** Opening Source information block **

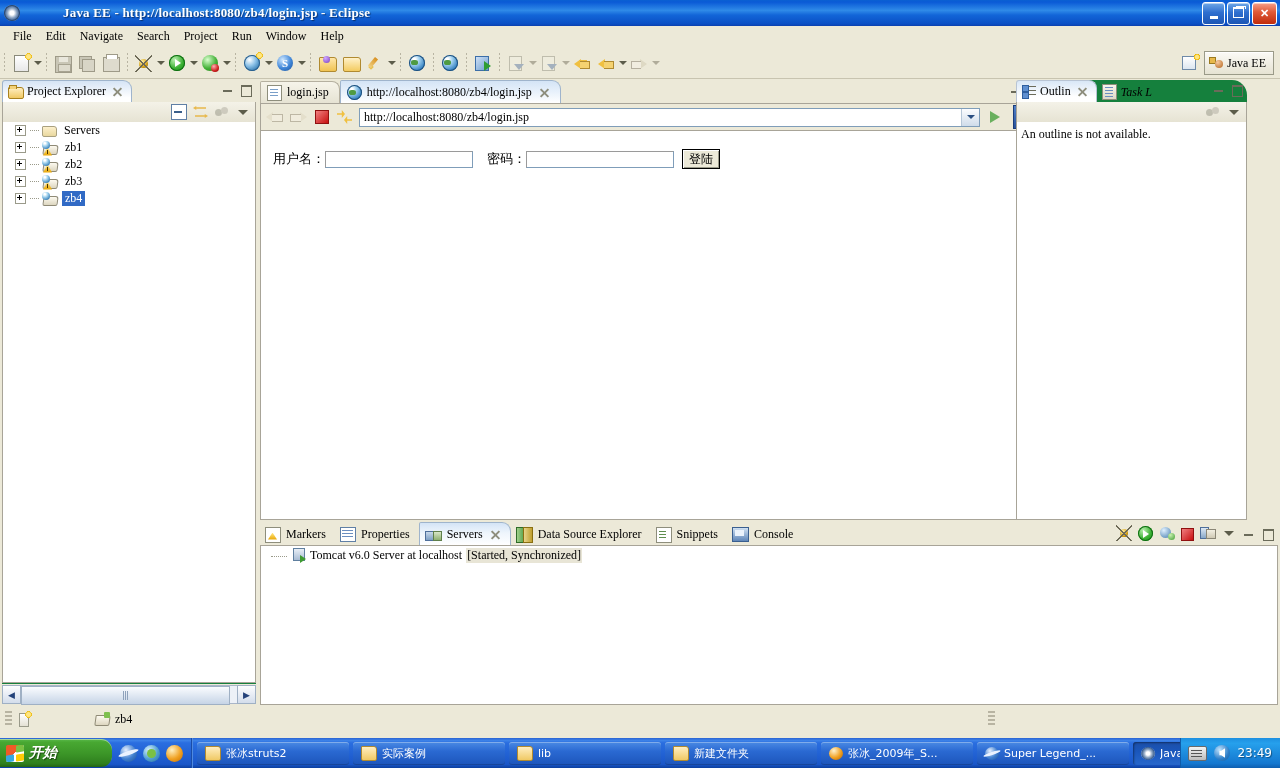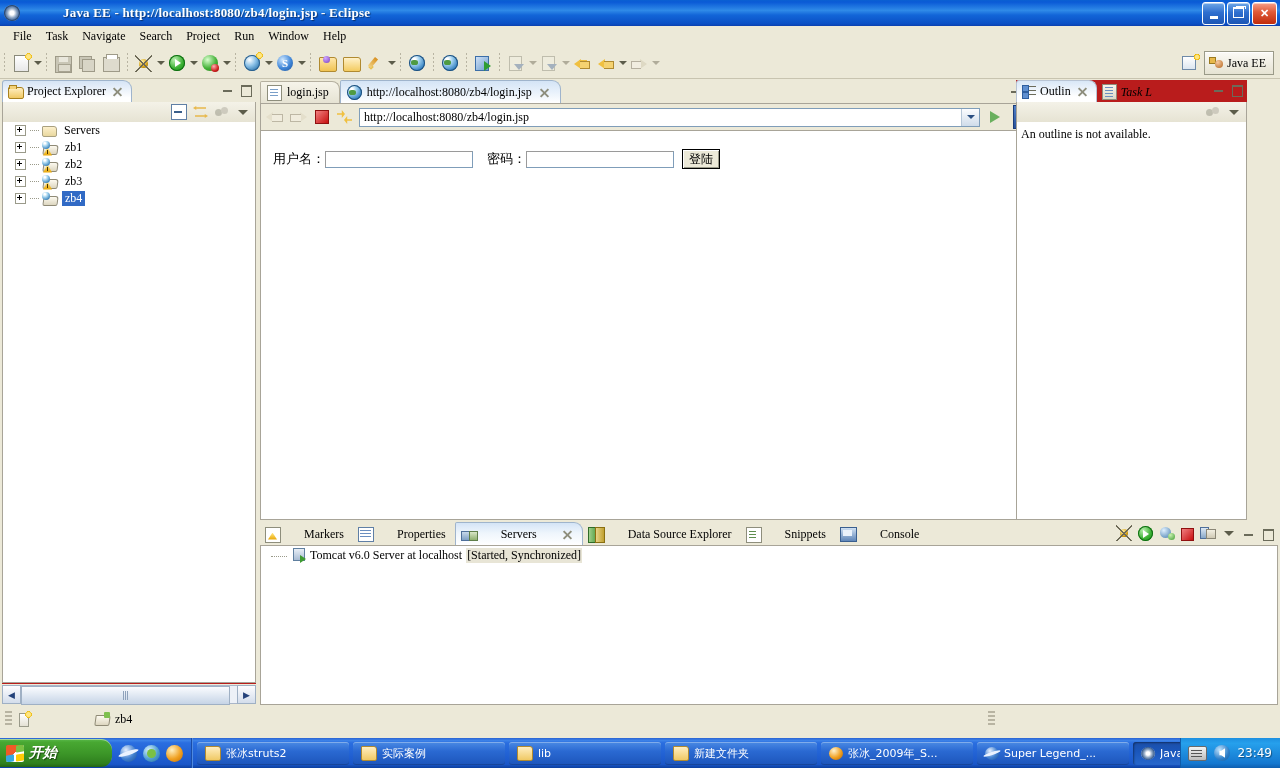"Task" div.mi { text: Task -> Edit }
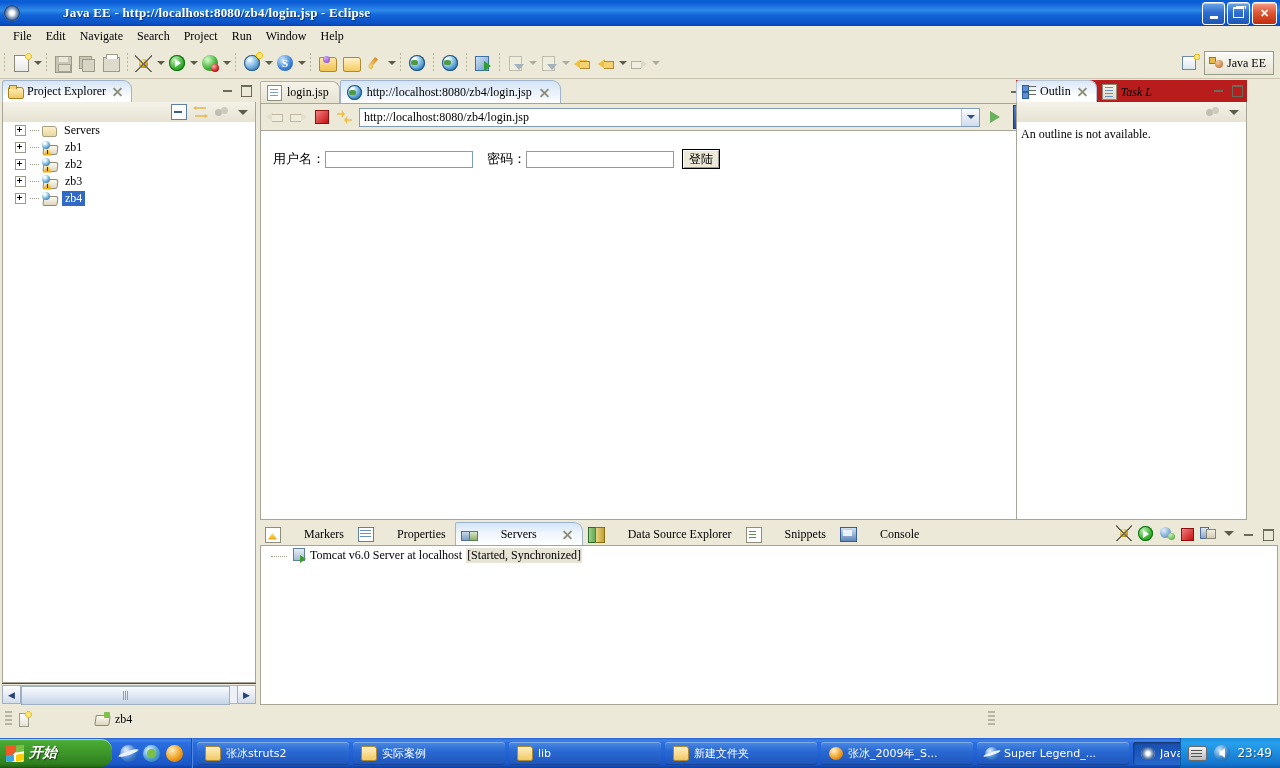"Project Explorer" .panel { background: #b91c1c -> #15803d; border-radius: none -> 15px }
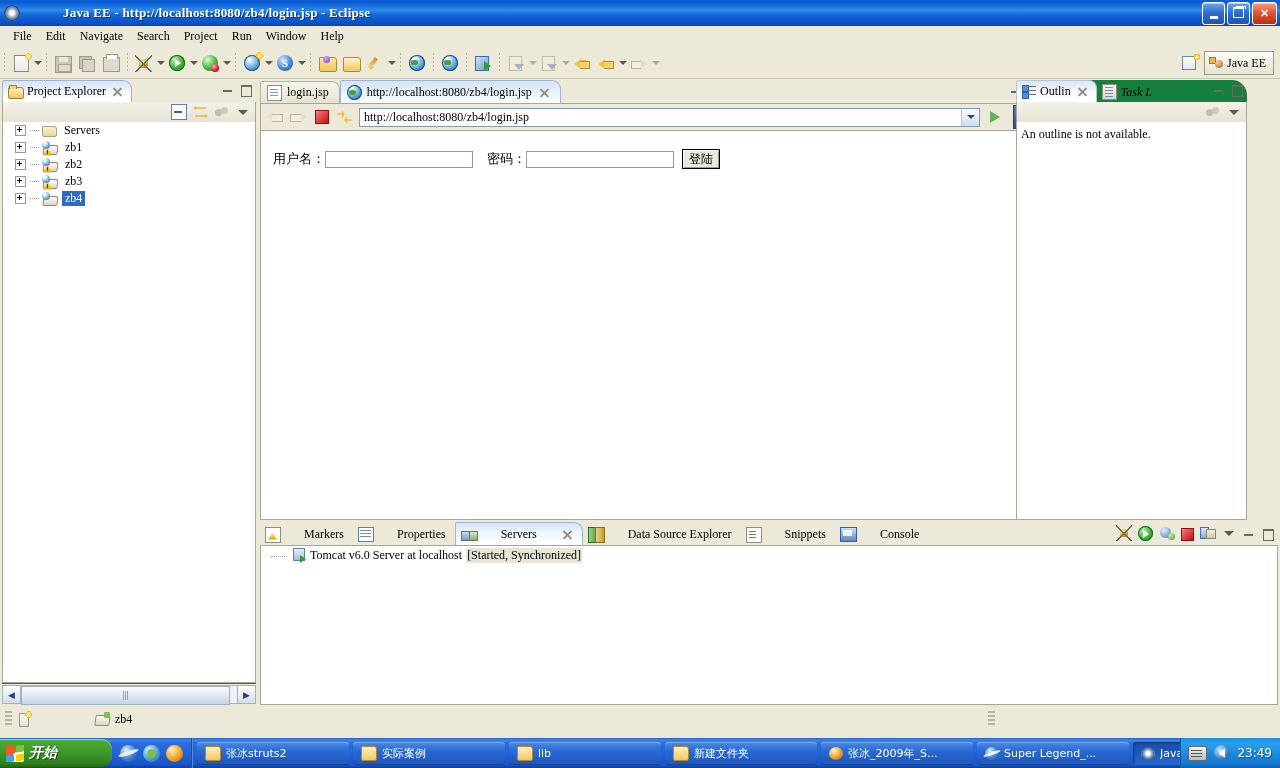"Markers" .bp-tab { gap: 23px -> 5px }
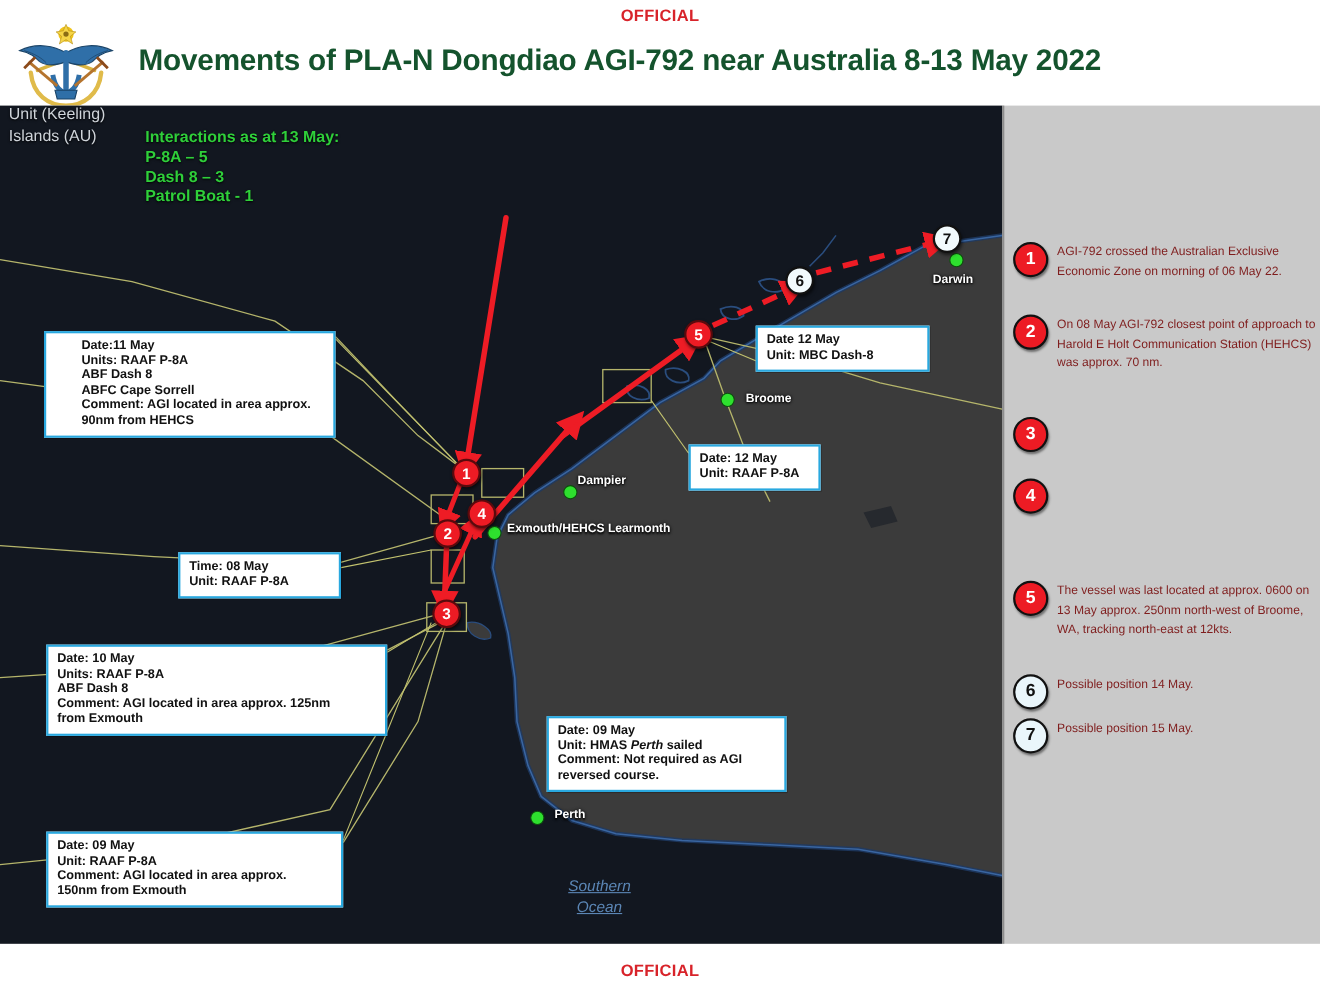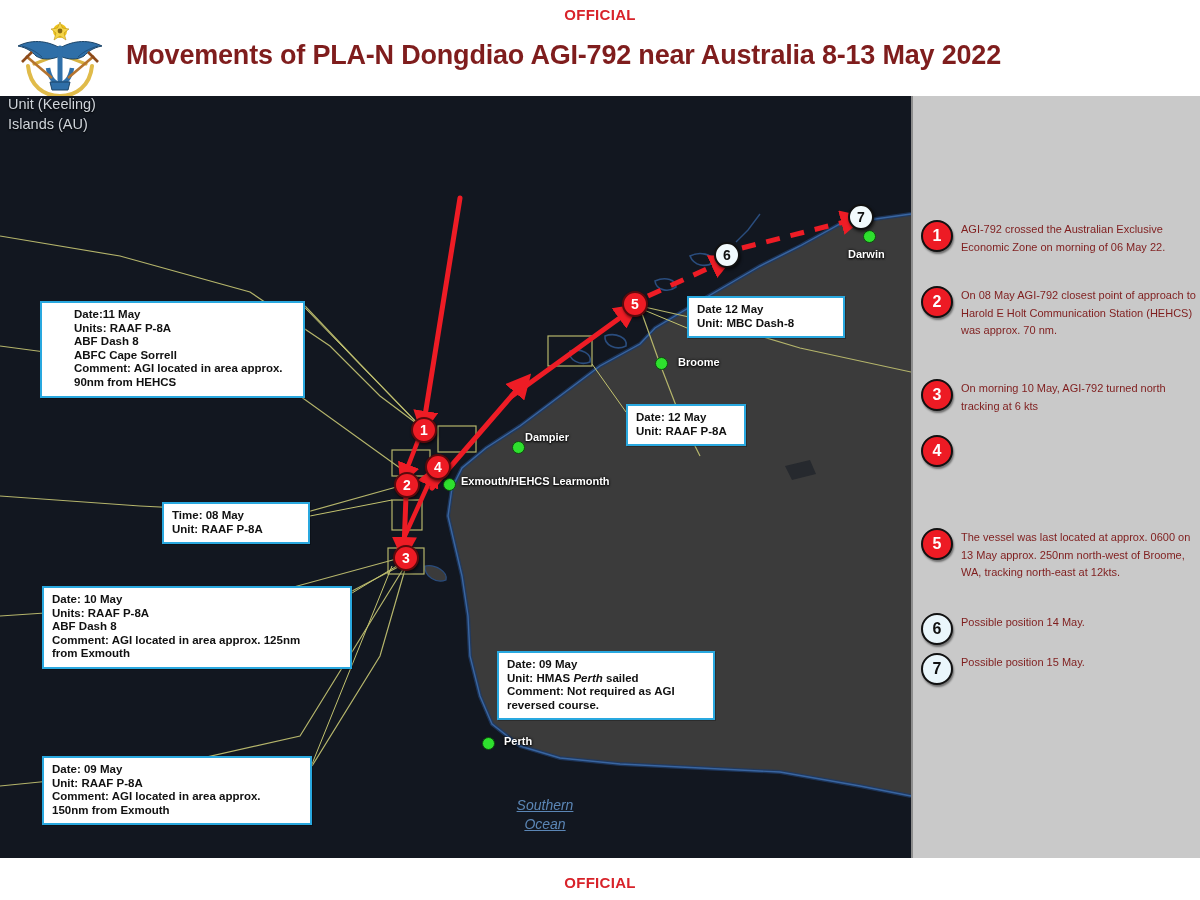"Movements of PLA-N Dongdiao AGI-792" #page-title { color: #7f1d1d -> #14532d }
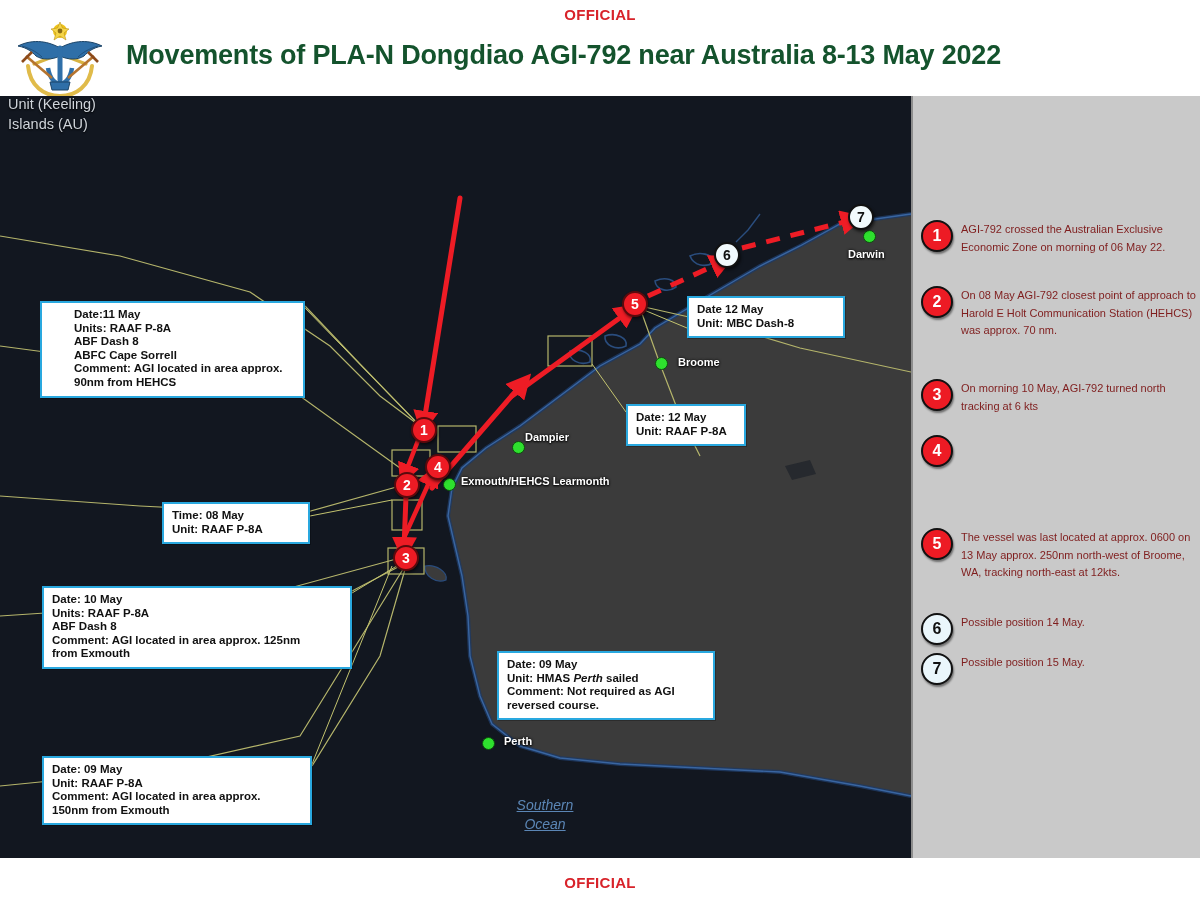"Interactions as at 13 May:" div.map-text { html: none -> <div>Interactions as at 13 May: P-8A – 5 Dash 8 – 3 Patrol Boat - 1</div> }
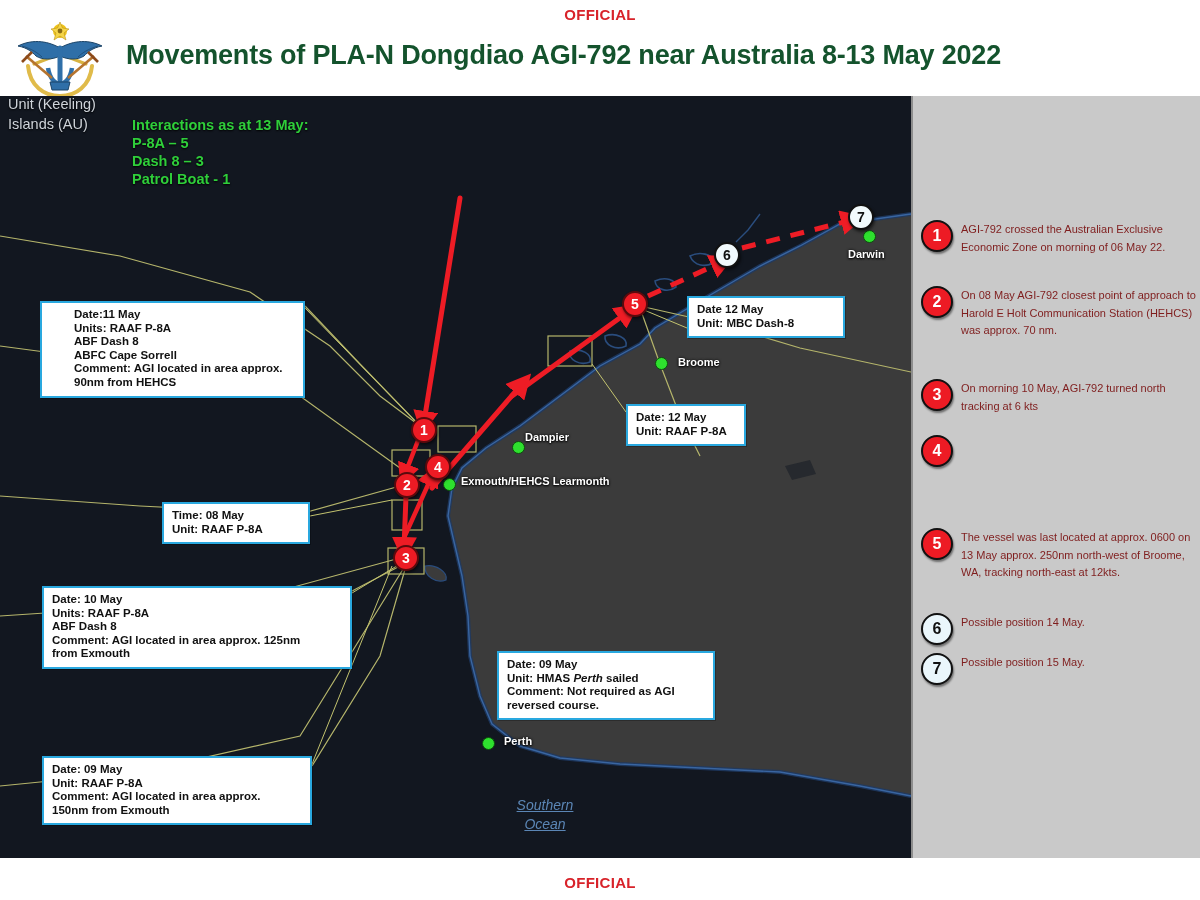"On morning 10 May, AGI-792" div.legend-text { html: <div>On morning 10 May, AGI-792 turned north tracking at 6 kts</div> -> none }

** Closing Source information block **

**Aim of the task**
In the copy, include every line of the entries above exactly and none of the pictures.

**Answer area**
"Task" div.mi { text: Task -> Edit }
"Project Explorer" .panel { background: #b91c1c -> #15803d; border-radius: none -> 15px }
"Markers" .bp-tab { gap: 23px -> 5px }
"Movements of PLA-N Dongdiao AGI-792" #page-title { color: #7f1d1d -> #14532d }
"Interactions as at 13 May:" div.map-text { html: none -> <div>Interactions as at 13 May: P-8A – 5 Dash 8 – 3 Patrol Boat - 1</div> }
"On morning 10 May, AGI-792" div.legend-text { html: <div>On morning 10 May, AGI-792 turned north tracking at 6 kts</div> -> none }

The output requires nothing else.